Bis: The Secret Vampire Soundtrack (1996) Chemikal Underground

It’s almost impossible to comment on the recent Glasgow Mix Tape concert without mentioning the weather. According to the forecast the whole day would vary, vary that is between heavy rain and torrential rain. This proved highly accurate.

Friends cancelled and by the time I caught my bus I was already soaked. The bus was then forced to take a lengthy Commonwealth Games related detour and wouldn’t let me off at the stops nearest Glasgow Green where the event was taking place, dropping me off instead at the back end of the Barras market.
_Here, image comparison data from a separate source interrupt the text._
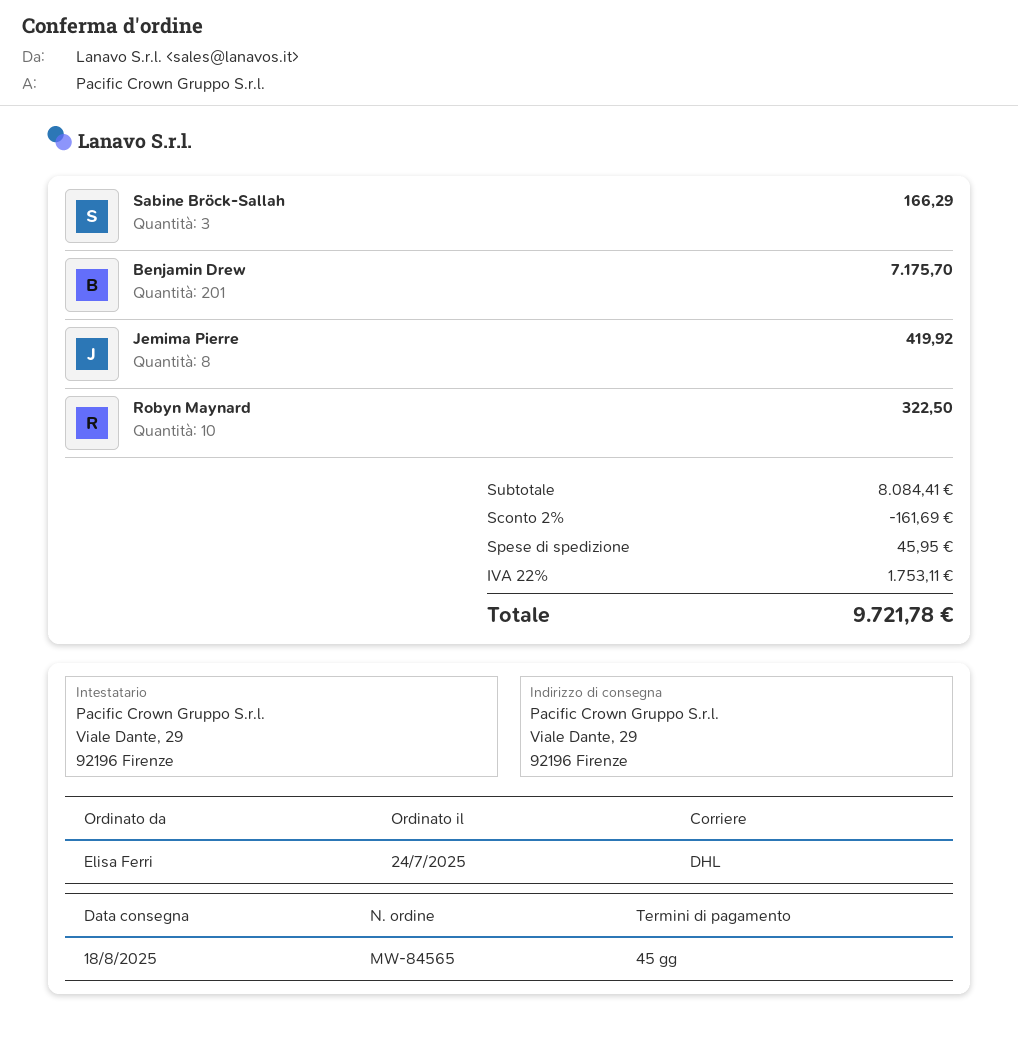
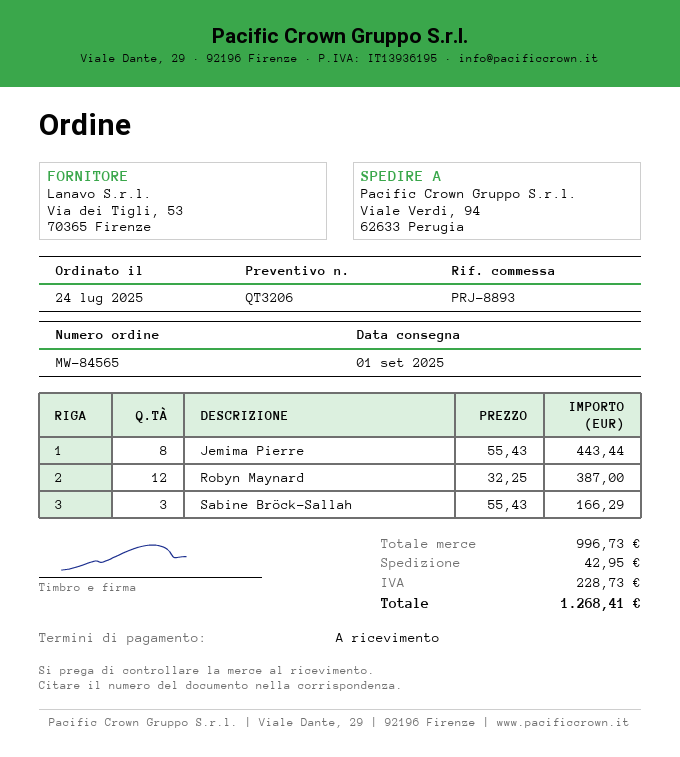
delivery date: 2025-08-18 -> 2025-09-01
payment terms: 45 days -> on receipt
ship to: Viale Dante, 29, 92196 Firenze -> Viale Verdi, 94, 62633 Perugia
Benjamin Drew: 201 for 7175.70 -> none
Jemima Pierre: 8 for 419.92 -> 8 for 443.44
Robyn Maynard: 10 for 322.50 -> 12 for 387.00
subtotal: 8084.41 -> 996.73
discount: 2% = 161.69 -> none
shipping: 45.95 -> 42.95
tax: 1753.11 -> 228.73
total: 9721.78 -> 1268.41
Soggy and miserable, I couldn’t find an umbrella to buy anywhere although I was hustled a couple of times by some dodgy looking characters asking if I wanted any cigarettes, tobacco or… Viagra.

‘No thanks.’

Honestly.

Luckily the music throughout the day was every bit as good as the weather was rank rotten.

There were two places to see the live acts at the event, which was organised by The East End Social – a Chemikal Underground initiative to provide more music to this area of the city – the biggest being an outdoor stage called the Living Room where I watched a number of groups like The Bluebells and The Phantom Band mostly from under a nearby tree or the temporary Ford Mustang stand for shelter.

Even though The Phantom Band were in top form, I made the decision halfway through their performance to make my way across to the Playhouse tent, where I got to dry off, got to drink a couple of bottles of Bulmers cider and, best of all, got the chance see Bis play a energetic and very, very entertaining set which was one of my two highlights of the day along with Lloyd Cole and The Leopards’ finale at the Living Room.

Bis were the Sound of Very Young Scotland in the 1990s. They surfaced in the middle of that decade and although they were British and played what could easily be termed Pop, they had almost nothing in common with contemporaries like Oasis, Supergrass, Shed Seven and Sleeper who were riding the Britpop wave of the time and dominating the charts.

Instead they appeared to inhabit their own idiosyncratic Bis universe of secret vampires and the teen-c revolution. They made a much hyped appearance on Top of the Pops, made the front cover of NME, signed at one point to The Beastie Boys’ Grand Royal label, played at the inaugural Coachella festival, penned the end theme to Hanna-Barbera’s cartoon show The Powerpuff Girls and almost inevitably became big in Japan. Genuinely big in Japan.

Here’s the song that they opened their Playhouse set with, one of the earliest releases on the consistently excellent Glasgow label Chemikal Underground.* Best to turn up the volume, folks:

 
Did Bis really form 20 years ago?!

We formed in 1994 pretty much. First gig was 1995. It’s pretty scary huh?

You seemed to emerge from nowhere but had you been together long by the time you came to the attention of the public with Kandy Pop?

We certainly didn’t emerge from nowhere and had actually released a few singles before Kandy Pop. But, I suppose to many it must’ve seemed like that as the first singles were very low key. Kandy Pop was our 2nd release on Chemikal Underground, and our first EP was on a Spanish Record label called Acuarela.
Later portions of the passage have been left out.